Johnny wants to grow up to be a fireman.

Sally wants to grow up to be an astronaut.

Jimmy insists he will conquer the world of classical piano, and Vivien is on her way to becoming an outstanding United States Senator (if not our President)!

But, your kid wants to be a baseball umpire?

Is he ok? Have you checked his vitals?

Well wait, wait wait wait… hold it all together!  Your kid is… a girl?

Ladies and gentlemen, baseball fans, and those just hanging around… who knows any one, let alone a young girl or woman, who aspires to become a professional umpire?

Seeing no raised hands, I rest my case.

Ah-oh, wait a second.

The fate of the game can rest in your eyes?  Employment is rather steady.  There’s travel.  Benefits.  And, you’re outdoors.  In fact, you’re kinda like a standing judge with a chest protector and a face mask.  Hmmmmm…. all right, maybe it is kind of cool.

But how in the world do you get there, and are there even any opportunities?

You gotta go to school. But, there are only two schools presently approved by Major League Baseball  You gotta do real real real well to even get to the Minor League Baseball Advanced course. The instructors are not observing you only for making good calls.  There are a variety of characteristics, over and above knowledge of baseball rules when it comes to scrutinizing whether someone is going to progress through the umpire academic process.  Research indicates that an individual’s  confidence, including a strong presence on the field, knowledge of the mechanics — where to go when the ball is hit, forceful calls, good use of voice, hustle and ability to handle situations on the field —  all are critically assessed.  You must show not just good judgment but excellent character.  And, to be completely unequivocal: You have to maintain your integrity on and off the field.  We hardly want someone calling plays who has engaged in questionable behavior outside the ball park!

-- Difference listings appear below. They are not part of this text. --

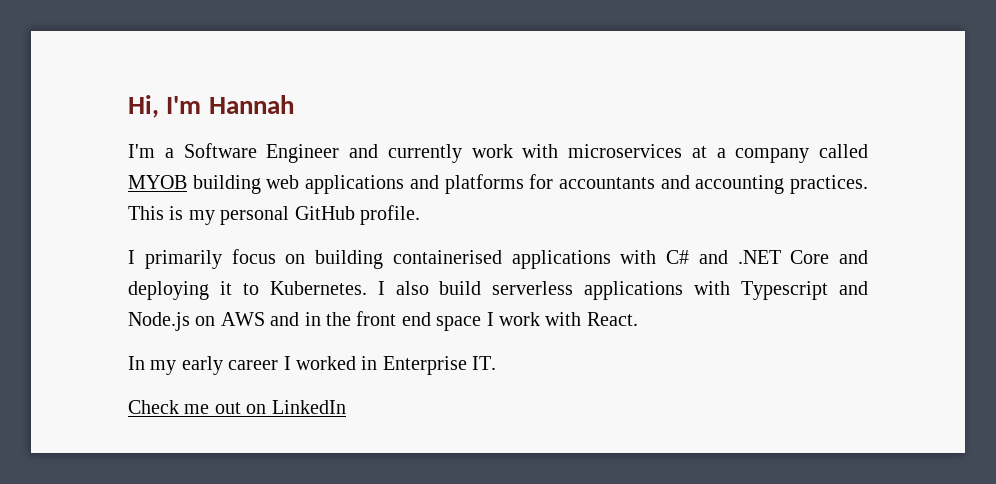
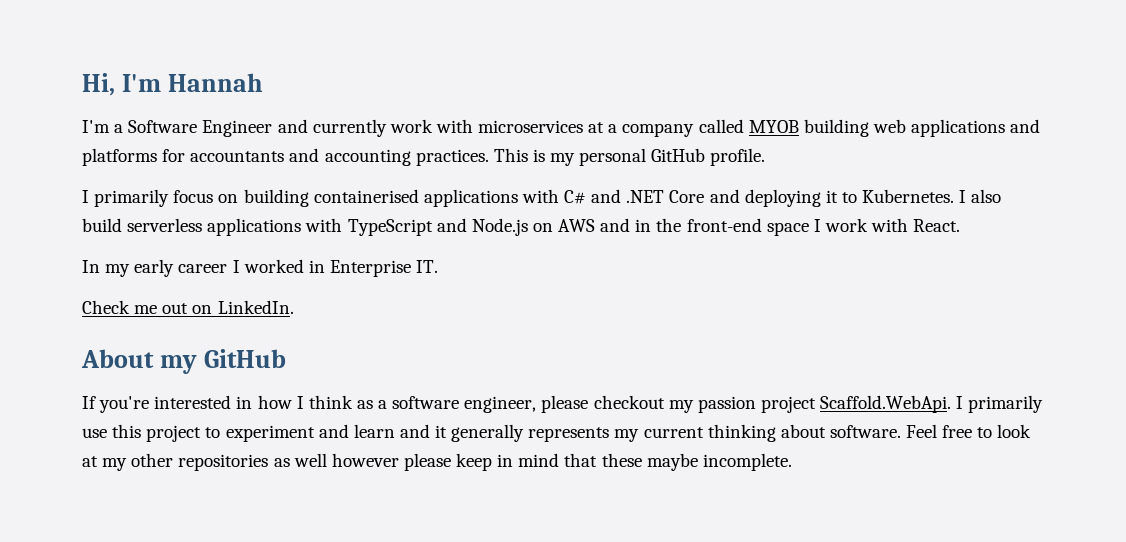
[741,281,829,300] Typescript -> [347,219,433,236] TypeScript
[356,311,431,326] front end -> [686,218,762,232] front-end
[271,400,346,414] LinkedIn -> [217,300,294,314] [81,349,286,374] [82,395,1044,413] [82,424,1032,442] [82,453,792,471] LinkedIn. // About my GitHub // If you're interested in how I think as a software engineer, please checkout my passion project Scaffold.WebApi. I primarily use this project to experiment and learn and it generally represents my current thinking about software. Feel free to look at my other repositories as well however please keep in mind that these maybe incomplete.

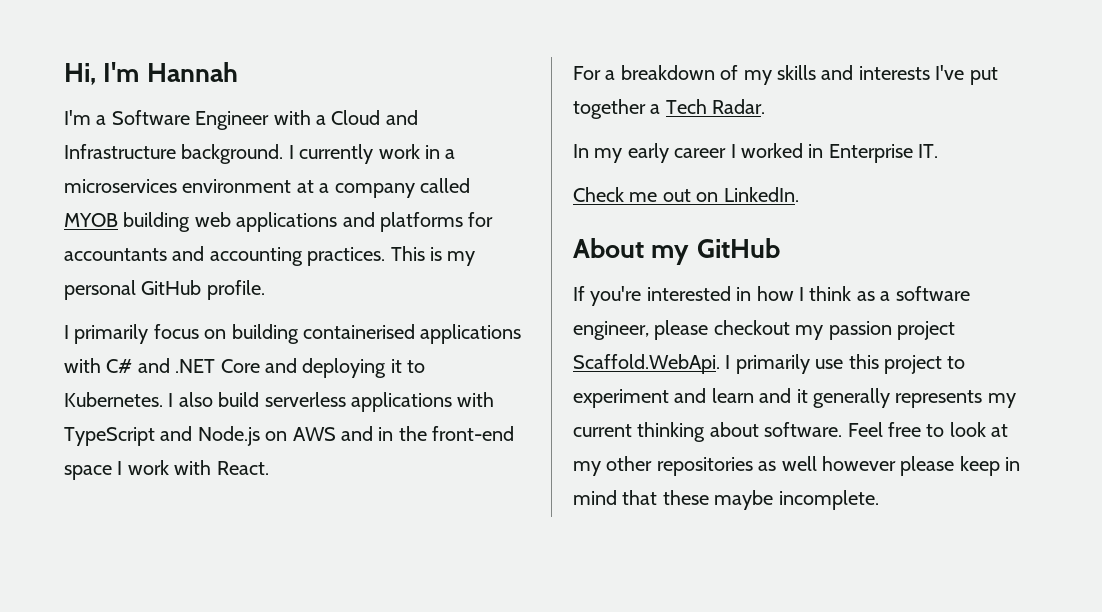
[277,119,584,137] and currently work with microservices -> [273,110,418,125] [64,144,456,164] [64,179,292,193] with a Cloud and Infrastructure background. I currently work in a microservices environment
(961, 225) none -> [573,65,998,85] [573,99,766,119] // For a breakdown of my skills and interests I've put together a Tech Radar.

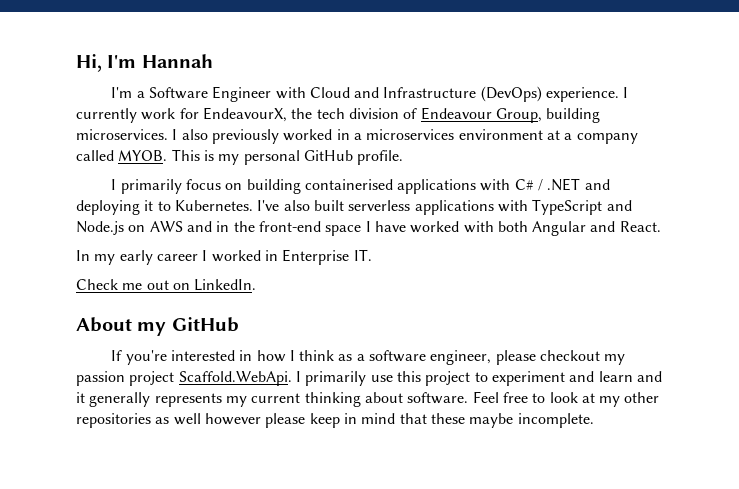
[316,115,326,125] a -> (306, 93) none
[181,144,284,164] background. -> [480,86,620,102] (DevOps) experience.
(420, 151) none -> [179,107,601,123] [76,129,333,144] for EndeavourX, the tech division of Endeavour Group, building microservices. I also previously worked
[64,212,494,232] [64,246,386,266] MYOB building web applications and platforms for accountants and accounting practices. -> [118,150,168,161] MYOB.
[137,358,260,373] and .NET Core -> [538,178,581,191] / .NET
[168,392,260,407] I also build -> [257,200,344,211] I've also built
[127,460,269,475] [573,65,998,85] [573,99,766,119] work with React. // For a breakdown of my skills and interests I've put together a Tech Radar. -> [374,221,661,236] have worked with both Angular and React.

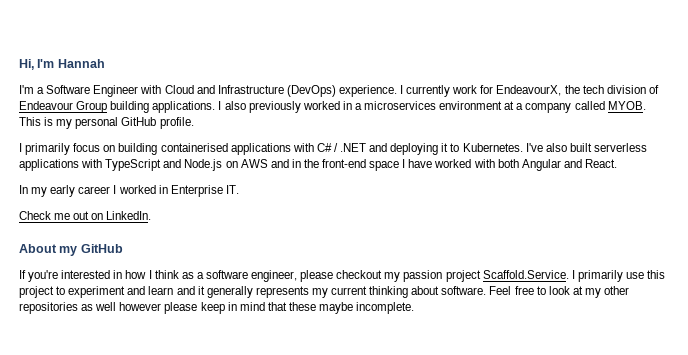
[495,108,601,123] [76,129,168,140] Group, building microservices. -> [76,101,216,113] Group building applications.
[178,371,292,386] Scaffold.WebApi. -> [482,270,569,279] Scaffold.Service.

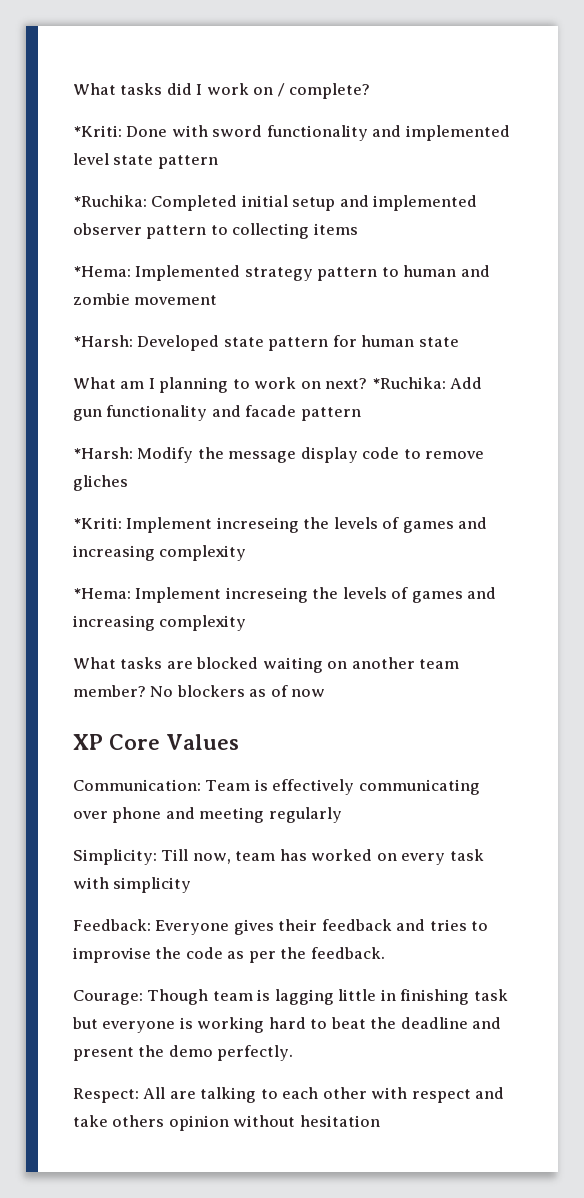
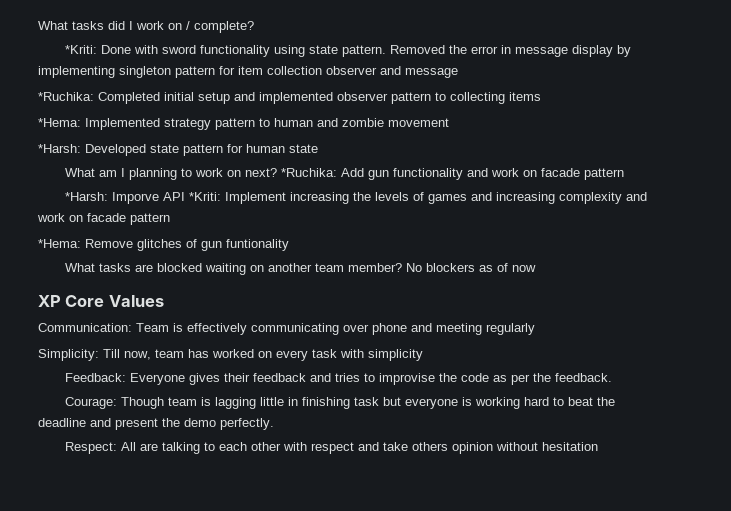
[372,125,510,141] [73,153,218,169] and implemented level state pattern -> [273,45,631,57] [38,66,458,78] using state pattern. Removed the error in message display by implementing singleton pattern for item collection observer and message
(241, 411) none -> [490,168,537,177] work on
[137,447,485,463] [73,475,128,491] Modify the message display code to remove gliches // -> [111,192,185,204] Imporve API
[216,517,488,533] [73,545,247,561] [73,587,497,603] [73,615,247,631] increseing the levels of games and increasing complexity // *Hema: Implement increseing the levels of games and increasing complexity -> [289,192,647,204] [37,213,170,225] [38,239,289,251] increasing the levels of games and increasing complexity and work on facade pattern // *Hema: Remove glitches of gun funtionality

It is indeed a long, long haul.  Typically it takes 7 to 10 years in the minor leagues before an umpire will get to the majors, if you even get there.  Ironically, that is two times what it takes for a ballplayer to get there.

Then… look at the stats:  There are only some 70 umpires in the major leagues, and 22 Class AAA umpires eligible to umpire regular season games.  Yet, it is not like there is a lot of turnover.  The monies not bad, $100,000 to $300,000 per year depending upon experience, and a per diem for hotel and meals; however, the fans if not the manager and players at any given time might well be screaming about your inability to see, and bottom line that you ought to have your head examined because you just called someone out who obviously (obbbbbbbbviously) was safe!  You might even be second guessed in a rather formal manner through the replay process.  Then you get the pleasure of being over ruled right in front of every body else.

So, let’s go through this one more time:  Your kid wants to be an umpire?  And it’s your daughter?

Pam Postema (1977-89) was the first woman to ump in a big league spring training game, and got all the way to Triple-A.  Other women of note are Bernice Gera (1972), Christine Wren (1975-77), Theresa Cox Fairlady (1989-91), Ria Cortesio (1999-2007), and Shanna Kook (2003-04).  But, on the horizon…. and drum roll indeed:  Jen Pawol.  She has worked and is working very diligently, and very gladly, to become the first women umpire assigned to a regular-season major league game.  She is  the seventh woman to umpire in an affiliated league, and the first in over 10 years.  She was behind the plate in February of this year for an MLB-affiliated exhibition game involving the Detroit Tigers, and earned praise for her work.

“I’m the luckiest woman in the world,” Jen has said.  “I get to take the field every day with the best men in the world.  I am so thankful for the opportunity.”

We all know the expression “Waiting for the call..”  For Jen, for other women as well — and not just in baseball by any means — getting the call to step up, to be equal, to be the crew chief, to run the show, to call the balls and strikes, all that and a lot more.

It’s past the time.

You know what?

Tell your daughter we salute her.  And I bet she looks awesome in blue.